▸ TRY IT
Search the entries for the word "marker". Copy every line where it turns up.
━━━━━━━━━━━━━━━━━━━━━━━━━━━━━━
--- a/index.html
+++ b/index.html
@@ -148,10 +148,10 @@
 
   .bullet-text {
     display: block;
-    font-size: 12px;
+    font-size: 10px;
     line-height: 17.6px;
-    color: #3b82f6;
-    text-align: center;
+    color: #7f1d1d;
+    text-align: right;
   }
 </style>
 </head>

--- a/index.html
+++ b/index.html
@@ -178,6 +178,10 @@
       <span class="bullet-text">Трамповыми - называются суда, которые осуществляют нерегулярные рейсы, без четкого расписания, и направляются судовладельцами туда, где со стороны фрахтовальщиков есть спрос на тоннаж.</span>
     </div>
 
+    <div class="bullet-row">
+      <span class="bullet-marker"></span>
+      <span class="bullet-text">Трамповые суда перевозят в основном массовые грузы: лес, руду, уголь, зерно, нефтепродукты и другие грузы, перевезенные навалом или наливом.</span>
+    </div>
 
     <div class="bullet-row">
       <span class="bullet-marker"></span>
━━━━━━━━━━━━━━━━━━━━━━━━━━━━━━
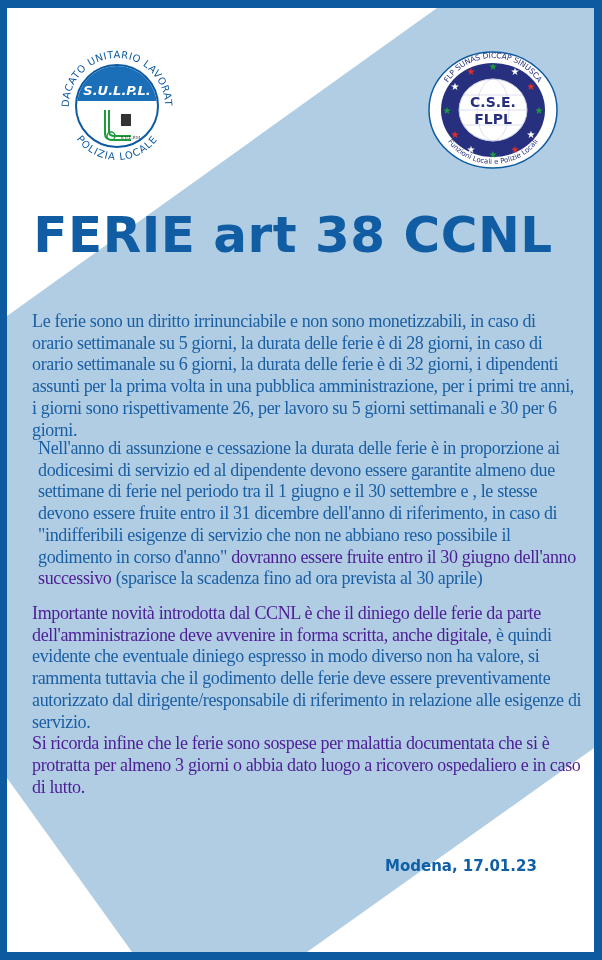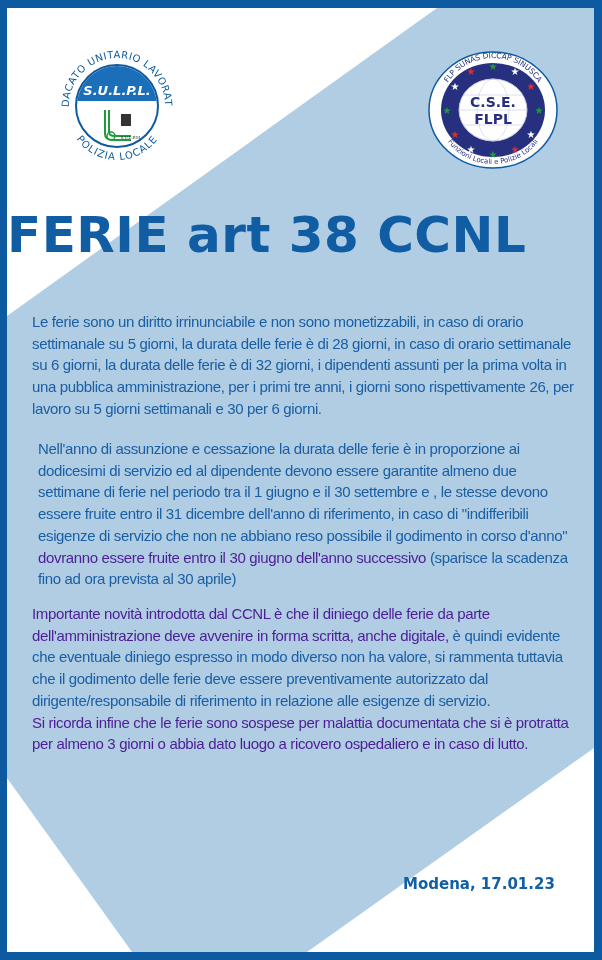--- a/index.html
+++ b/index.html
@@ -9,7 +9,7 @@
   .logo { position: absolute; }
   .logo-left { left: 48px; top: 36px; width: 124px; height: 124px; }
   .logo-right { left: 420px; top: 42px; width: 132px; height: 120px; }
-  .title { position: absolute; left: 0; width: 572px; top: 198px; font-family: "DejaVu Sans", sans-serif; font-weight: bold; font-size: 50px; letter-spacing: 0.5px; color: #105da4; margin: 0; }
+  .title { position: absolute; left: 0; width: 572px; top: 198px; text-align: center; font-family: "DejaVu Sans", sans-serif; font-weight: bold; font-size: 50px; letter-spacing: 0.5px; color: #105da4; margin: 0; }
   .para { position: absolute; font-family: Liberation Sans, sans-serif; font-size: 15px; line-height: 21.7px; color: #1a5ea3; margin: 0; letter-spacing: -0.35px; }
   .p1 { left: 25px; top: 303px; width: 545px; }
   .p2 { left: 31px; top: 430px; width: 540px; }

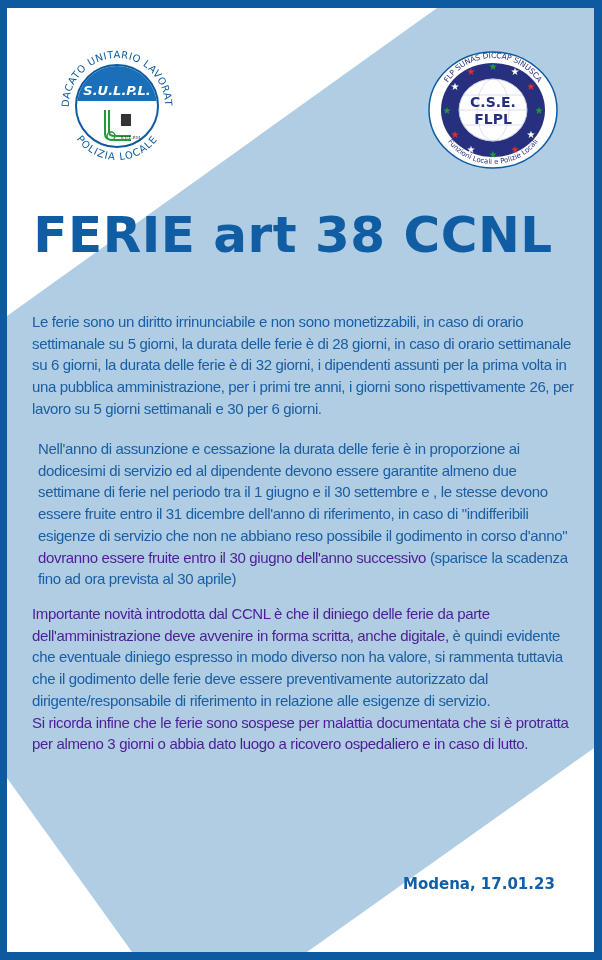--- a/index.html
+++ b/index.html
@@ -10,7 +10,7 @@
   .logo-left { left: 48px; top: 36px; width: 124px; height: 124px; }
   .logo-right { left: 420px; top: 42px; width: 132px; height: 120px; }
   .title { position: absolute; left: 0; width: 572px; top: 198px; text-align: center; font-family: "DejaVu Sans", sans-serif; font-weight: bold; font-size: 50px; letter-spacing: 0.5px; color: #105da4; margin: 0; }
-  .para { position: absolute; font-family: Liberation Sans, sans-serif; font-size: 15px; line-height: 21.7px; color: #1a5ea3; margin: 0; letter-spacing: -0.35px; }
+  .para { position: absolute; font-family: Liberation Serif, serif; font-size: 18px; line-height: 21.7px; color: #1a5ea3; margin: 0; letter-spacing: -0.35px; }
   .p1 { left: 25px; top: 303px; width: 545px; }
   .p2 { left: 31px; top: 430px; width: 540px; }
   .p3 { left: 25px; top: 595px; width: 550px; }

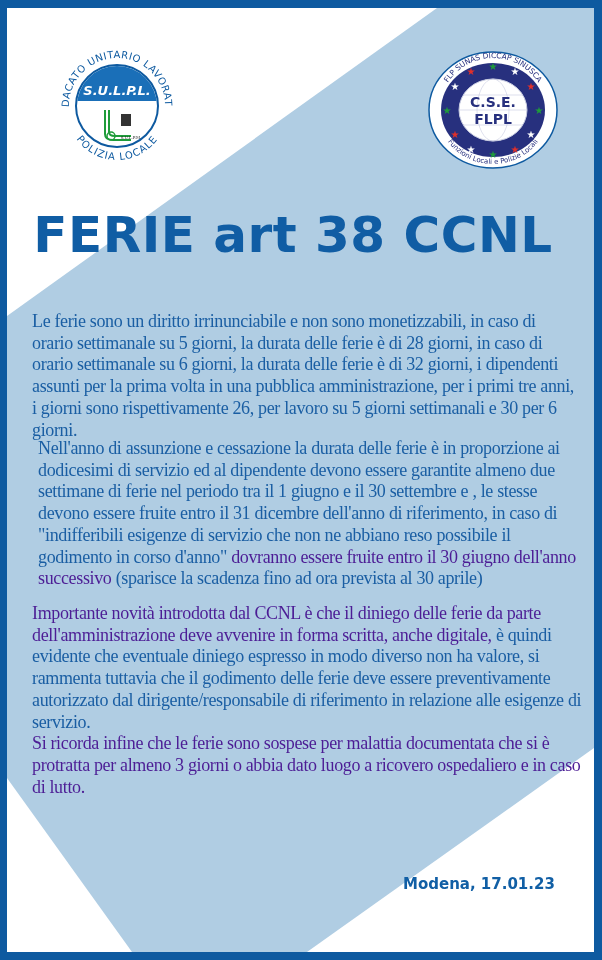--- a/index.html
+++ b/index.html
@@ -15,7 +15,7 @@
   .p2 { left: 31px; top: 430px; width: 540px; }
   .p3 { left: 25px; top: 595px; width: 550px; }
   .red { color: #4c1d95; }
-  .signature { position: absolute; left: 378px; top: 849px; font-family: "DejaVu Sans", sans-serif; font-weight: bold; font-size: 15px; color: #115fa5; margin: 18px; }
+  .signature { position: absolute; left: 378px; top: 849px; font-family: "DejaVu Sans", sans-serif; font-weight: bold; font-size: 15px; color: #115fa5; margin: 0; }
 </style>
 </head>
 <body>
━━━━━━━━━━━━━━━━━━━━━━━━━━━━━━
▸ RESPONSE
+      <span class="bullet-marker"></span>
       <span class="bullet-marker"></span>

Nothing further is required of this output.